Drillia oleacina

Scientific classification
- Kingdom: Animalia
- Phylum: Mollusca
- Class: Gastropoda
- Subclass: Caenogastropoda
- Order: Neogastropoda
- Superfamily: Conoidea
- Family: Drilliidae
- Genus: Drillia
- Species: D. oleacina
- Binomial name: Drillia oleacina (Dall, 1881)
- Synonyms: Pleurotoma (Drillia) oleacina Dall, 1881 (basionym)

= Drillia oleacina =

- Authority: (Dall, 1881)
- Synonyms: Pleurotoma (Drillia) oleacina Dall, 1881 (basionym)

Species of gastropod

Drillia oleacina is a species of sea snail, a marine gastropod mollusk in the family Drilliidae.

==Description==
The shell grows to a length of 10 mm; its diameter 3 mm.

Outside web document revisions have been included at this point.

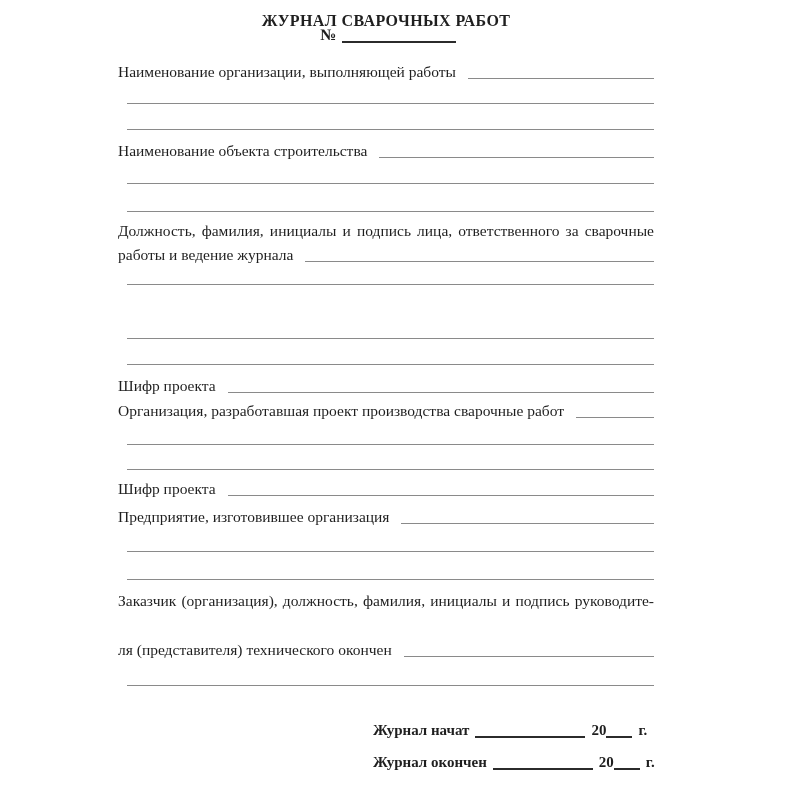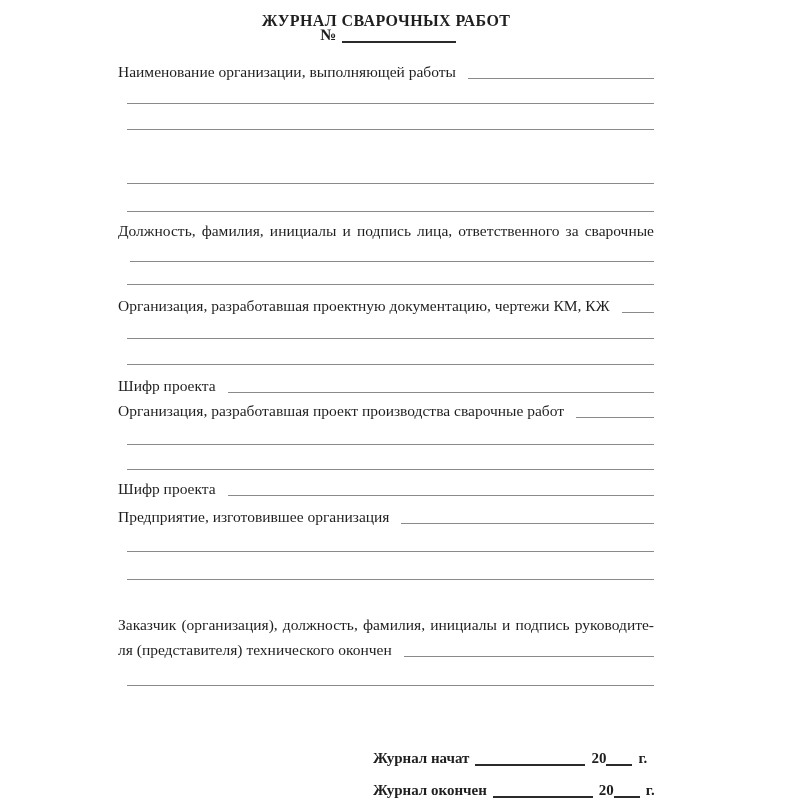--- a/index.html
+++ b/index.html
@@ -88,21 +88,20 @@
   .f-row {
     position: absolute;
     left: 373px;
     height: 17px;
     display: flex;
     align-items: flex-end;
     font-weight: bold;
     font-size: 15px;
     line-height: 17px;
     white-space: nowrap;
-    margin-top: 28px;
   }
   .f-line {
     height: 0;
     border-bottom: 2px solid #2b2b2b;
     align-self: flex-end;
     margin-bottom: 1px;
     margin-left: 6px;
     margin-right: 6px;
   }
   .f-line.main-a { width: 110px; }
@@ -121,33 +120,34 @@
     <span class="num-line"></span>
   </div>
 
   <div class="t-row" style="top:63px">
     <span class="label">Наименование организации, выполняющей работы</span>
     <span class="fill"></span>
   </div>
   <div class="blank-line" style="top:103px"></div>
   <div class="blank-line" style="top:129px"></div>
 
+  <div class="t-row" style="top:142px">
+    <span class="label">Наименование объекта строительства</span>
+    <span class="fill"></span>
+  </div>
   <div class="blank-line" style="top:183px"></div>
   <div class="blank-line" style="top:211px"></div>
 
   <div class="p-row" style="top:222px">Должность, фамилия, инициалы и подпись лица, ответственного за сварочные</div>
   <div class="t-row" style="top:246px">
+    <span class="label">работы и ведение журнала</span>
     <span class="fill"></span>
   </div>
   <div class="blank-line" style="top:284px"></div>
 
-  <div class="t-row" style="top:297px">
-    <span class="label">Организация, разработавшая проектную документацию, чертежи КМ, КЖ</span>
-    <span class="fill"></span>
-  </div>
   <div class="blank-line" style="top:338px"></div>
   <div class="blank-line" style="top:364px"></div>
 
   <div class="t-row" style="top:377px">
     <span class="label">Шифр проекта</span>
     <span class="fill"></span>
   </div>
 
   <div class="t-row" style="top:402px">
     <span class="label">Организация, разработавшая проект производства сварочные работ</span>
@@ -162,21 +162,21 @@
   </div>
 
   <div class="t-row" style="top:508px">
     <span class="label">Предприятие, изготовившее организация</span>
     <span class="fill"></span>
   </div>
   <div class="blank-line" style="top:551px"></div>
   <div class="blank-line" style="top:579px"></div>
 
 
-  <div class="p-row" style="top:616px">Заказчик (организация), должность, фамилия, инициалы и подпись руководите-</div>
+  <div class="p-row" style="top:592px">Заказчик (организация), должность, фамилия, инициалы и подпись руководите-</div>
   <div class="t-row" style="top:641px">
     <span class="label">ля (представителя) технического окончен</span>
     <span class="fill"></span>
   </div>
   <div class="blank-line" style="top:685px"></div>
 
   <div class="f-row" style="top:722px">
     <span>Журнал начат</span>
     <span class="f-line main-a"></span>
     <span>20</span>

(Original description) The sculpture of the shell much resembles Globidrillia smirna (Dall, 1881), especially on the older whorls which differ from those of G. smirna in the following particulars : the protoconch is a rich, dark, shining brown.he nodules have more extended bases, and want the white tips. The color of the whorls is more clearly translucent, wanting the pinkish tinge and the white sutural line; the whorls increase more rapidly in size, and are strongly appressed against their predecessors, thus making the line of the suture irregular. The shell contains nine whorls. The body whorl is quite different in shape and sculpture. The nodules, of which there are on the body whorl only eleven, instead of becoming obsolete on the latter half of the whorl, are produced in the form of stout, strong ribs over the periphery, when these suddenly cease and the anterior part of the whorl is as it were constricted, instead of gradually tapering to the siphonal canal, so that the latter is much more clearly differentiated from the rest of the aperture than is usual in this genus. There is no spiral sculpture, even on the siphonal canal where traces are usually perceptible. The anal sulcus is moderately deep, the notch-band not strongly marked. A thin callus on the columella rising into a sort of lamina at its outer edge forms a rather deep groove along the columella, which last is attenuated anteriorly.

==Distribution==
This species occurs in the demersal zone of the Caribbean Sea (Cuba), the Gulf of Mexico and the Lesser Antilles (the Grenadines) at a depth of over 500 m.